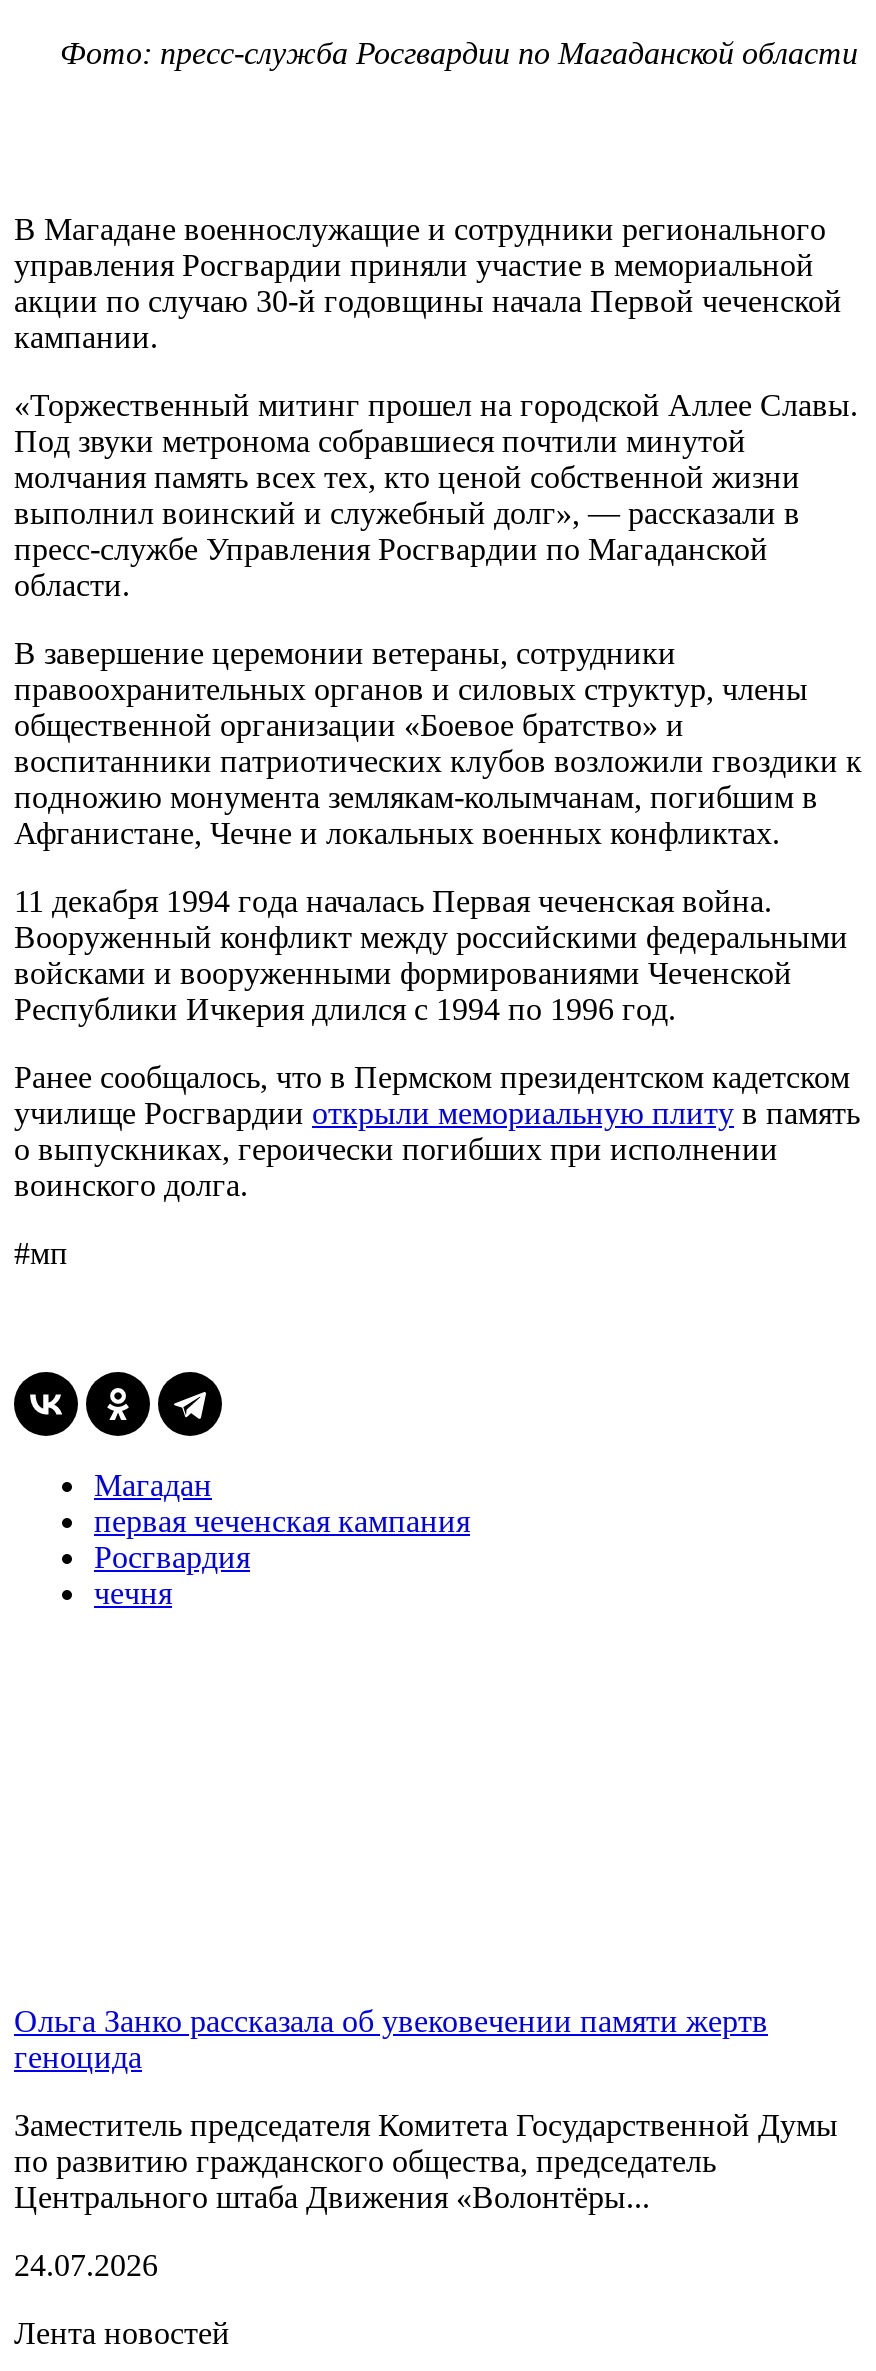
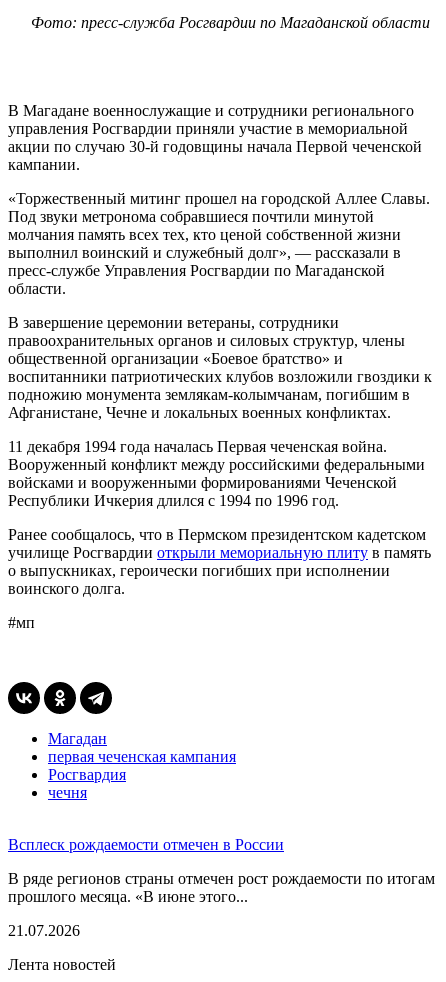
- Ольга Занко рассказала об увековечении памяти жертв
- геноцида
+ Всплеск рождаемости отмечен в России

- Заместитель председателя Комитета Государственной Думы
- по развитию гражданского общества, председатель
- Центрального штаба Движения «Волонтёры...
+ В ряде регионов страны отмечен рост рождаемости по итогам
+ прошлого месяца. «В июне этого...

- 24.07.2026
+ 21.07.2026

☆ ☆ ☆

Repeat every entry exactly. Do not include the pictures.

- Ольга Занко рассказала об увековечении памяти жертв
- геноцида
+ Всплеск рождаемости отмечен в России

- Заместитель председателя Комитета Государственной Думы
- по развитию гражданского общества, председатель
- Центрального штаба Движения «Волонтёры...
+ В ряде регионов страны отмечен рост рождаемости по итогам
+ прошлого месяца. «В июне этого...

- 24.07.2026
+ 21.07.2026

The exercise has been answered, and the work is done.